Madras High Court|04 December, 2009

JUDGMENT / ORDER

This petition has been filed under Section 25 of the Tamil Nadu Buildings (Lease & Rent control) Act 1960 as amended Act XXIII of 1973 and Act 1 of 1980 against the order and decreetal order of the learned Judge VII Small Causes Court, Chennai in R.C.A.No.168 of 2006 dated 07.07.2009 confirming the order and decreetal order of the learned Judge X Small causes court at Chennai at R.C.O.P.No.1092 of 2005, dated 28.12.2005.
2. In the eviction petition filed by the respondent under Section 10(2)(ii)(a) & 10(2)(ii)(b) of the Tamil Nadu Buildings (lease & Rent control) Act 1960 are as follows:-
2.(i) The petitioner is the owner of the premises in the ground floor in door No.23, Old No.11, Bharathi Salai (formerly known as Pycrofts Road) Triplicane, Chennai. The said shop was let out by this petitioner to the respondent only for doing business in fancy and gift items under the name and style of Vijay Gift Paradise and the tenant is not entitled to do any business without her consent. The terms of tenancy are governed by the agreement, dated 20.01.1994 and the rent payable by the respondent is Rs.1,650/- per month and the mode of payment is by account payee cheque.
2.(ii) While so, contrary to the rental agreement, the respondent discontinued the business of fancy and gift items, but he had put up the name board Vijay Book Store in February,2005. Only then, the petitioner came to know of the business started by the respondent in sale of books. The conversion by the respondent of his business and use of the shop for a purpose other than that for which it was leased is unauthorised and without the written consent of the petitioner and as such, the respondent is liable to be evicted from the shop.

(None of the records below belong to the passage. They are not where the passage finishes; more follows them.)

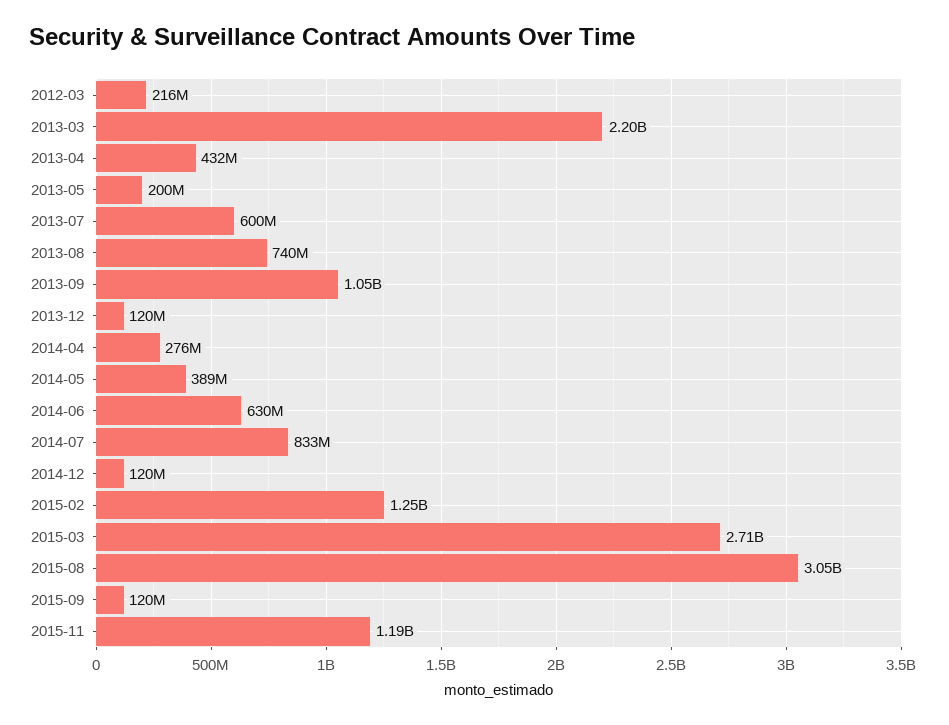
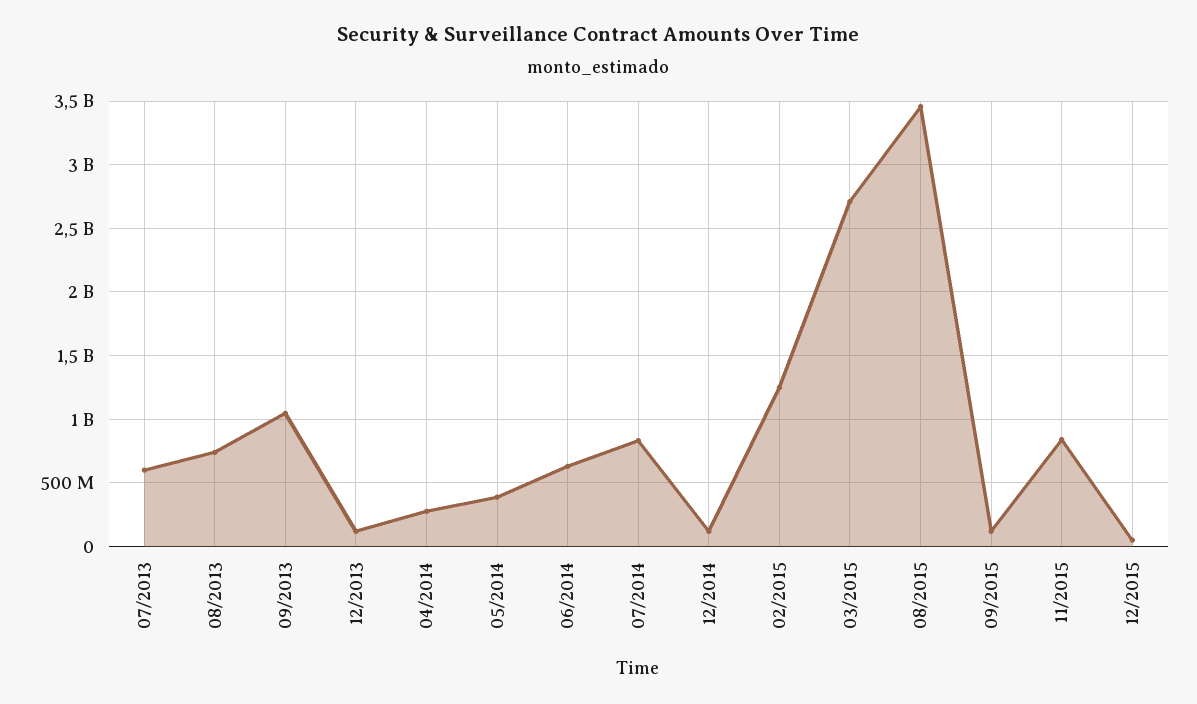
2012-03: 216000000 -> none
2013-03: 2200000000 -> none
2013-04: 432000000 -> none
2013-05: 200000000 -> none
2015-08: 3050000000 -> 3450000000
2015-11: 1190000000 -> 850000000
12/2015: none -> 50000000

2.(iii) Apart from that, the respondent has also installed or permitted a third party to run a STD and ISD booth of TATA INDICOM bearing phone No.55533763 without her written consent or permission. In spite of her requests, the respondent refused to divulge the name of the person who is carrying on STD and ISD telecom business in the shop. The rental agreement prohibits such subletting. The said act on the part of the respondent is unauthorised and he is liable to be evicted from the shop.
2.(iv) When the matter stood thus, on 05.03.2005, the petitioner issued a Lawyer's notice to the respondent to vacate the shop and deliver the possession thereof. But, on 19.03.2005, with false and untenable grounds, he sent a reply notice and a rejoinder notice was also issued by this petitioner on 24.03.2005. Hence, eviction order may be passed against the respondent.
3. In the counter filed by the respondent (tenant), the following allegations are found:-
3.1. It is denied that the petitioner does not know about the business of the respondent since the book shop is being run by the tenant with the knowledge and consent of the petitioner for the past three years. He did not put up the board as Vijay Book Centre, but for more than three years it is there, that there is no telephone connection in the premises of the shop and that when this respondent failed to comply with the demand for enhancement of the rent to Rs.2,500/- per month, the petitioner has rushed to this Court by untenable claims to get an order of eviction by hook or crook and hence, the eviction petition may be dismissed.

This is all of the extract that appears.